Seu segundo erro é afirmar (...) que o Papa é a cabeça de todos erros; (...) Que não
se deve obedecer aos prelados, mas somente a Deus (...)
Também afirmam que a doutrina de Cristo e dos Apóstolos é suficiente para
salvação sem os estatutos da igreja; que a tradição da igreja é a tradição dos fariseus; e
que deriva mais da infração de uma tradição humana que de uma lei divina (...). Também
rechaçam o sentido místico nas Sagradas Escrituras, principalmente no referente aos ditos
e feitos entregados à Igreja pela tradição (...).
Documento 5
MARGUERITE DE PORETE. Espelho das almas simples. Final do séc. XIII.

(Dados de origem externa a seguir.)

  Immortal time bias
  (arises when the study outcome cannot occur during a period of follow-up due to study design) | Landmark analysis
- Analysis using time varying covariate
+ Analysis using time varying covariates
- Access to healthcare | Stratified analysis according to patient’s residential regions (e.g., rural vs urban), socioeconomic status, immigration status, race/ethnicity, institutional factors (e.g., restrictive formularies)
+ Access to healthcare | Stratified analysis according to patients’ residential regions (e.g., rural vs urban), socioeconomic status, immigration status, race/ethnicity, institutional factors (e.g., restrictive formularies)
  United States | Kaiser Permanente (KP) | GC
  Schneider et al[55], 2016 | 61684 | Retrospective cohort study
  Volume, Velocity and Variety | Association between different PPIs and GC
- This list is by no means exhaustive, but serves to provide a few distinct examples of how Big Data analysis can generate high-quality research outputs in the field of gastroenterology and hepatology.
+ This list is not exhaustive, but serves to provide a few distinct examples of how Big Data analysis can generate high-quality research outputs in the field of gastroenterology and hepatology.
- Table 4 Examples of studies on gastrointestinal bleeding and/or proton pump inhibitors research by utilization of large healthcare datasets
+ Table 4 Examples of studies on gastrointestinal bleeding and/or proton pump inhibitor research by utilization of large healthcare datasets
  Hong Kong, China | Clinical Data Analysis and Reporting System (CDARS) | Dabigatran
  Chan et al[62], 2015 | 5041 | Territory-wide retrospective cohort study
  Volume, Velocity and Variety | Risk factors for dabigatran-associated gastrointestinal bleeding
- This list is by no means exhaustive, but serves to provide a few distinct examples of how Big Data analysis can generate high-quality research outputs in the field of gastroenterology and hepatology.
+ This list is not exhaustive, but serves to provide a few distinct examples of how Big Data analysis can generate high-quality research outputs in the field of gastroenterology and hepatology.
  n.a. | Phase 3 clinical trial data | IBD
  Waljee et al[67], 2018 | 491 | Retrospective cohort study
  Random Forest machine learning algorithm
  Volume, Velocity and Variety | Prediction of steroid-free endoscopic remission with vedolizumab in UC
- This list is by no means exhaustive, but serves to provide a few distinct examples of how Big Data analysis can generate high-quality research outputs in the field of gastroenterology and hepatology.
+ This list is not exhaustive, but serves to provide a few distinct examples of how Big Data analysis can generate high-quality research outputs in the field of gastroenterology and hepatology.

AMOR: Meditação de Amor puro não tem mais que uma só intenção, a dizer, a de
amar sempre lealmente sem buscar recompensa, coisa que a Alma não pode fazer se não
está ela sem ela, pois amor leal não se dignaria receber consolo algum que viesse de sua
aquisição. Certamente não, Meditação de Amor sabe bem, e para bem, que ela não deve
livrar-se mais que a sua própria obra, ou seja, a querer perfeitamente a vontade de Deus,
e deixar Deus operar e dispor de sua vontade. Pois quem tem a vontade de que Deus lhe
faça sentir Sua vontade de consolo não confia só em Sua bondade, Mas nos dons das
riquezas que Ele pode dar. (...) Está certo, pois tudo reside nisso; e tampouco pode esta
Alma querer nada do poder de Deus, pois seu querer não lhe pertence nem permanece
nela, mas naquele a quem ama, e isso não é já obra sua, mas de toda a Trindade que opera
nessa Alma a Sua vontade. (...)
AMOR: Esta Alma [que tem o amor a Deus] – disse Amor – nada no mar de alegria
que é o mar das delícias que escapam e fluem da Divindade; e não sente alegria alguma,
pois ela mesma é alegria e nada e flutua na alegria sem sentí-la, porque habita na Alegria
e Alegria habita nela; ela mesma é alegria em virtude de Alegria que a transformou em si
mesma.
Também disse que se alegra mais daquilo que não pode comunicar do que aquilo
que pode comunicar, pois isso é pouco e pontual e o outro, infinito e interminável
ALMA: Ah, docíssimo, puro e divino Amor! – disse esta Alma – quão doce é a
transformação de mim mesma naquilo que amo mais que a mim mesma! E a tal ponto
que me transformei que perdi meu nome para amar o eu apenas podia amor: em amor [me
transformei], pois não amo a outro que ao Amor.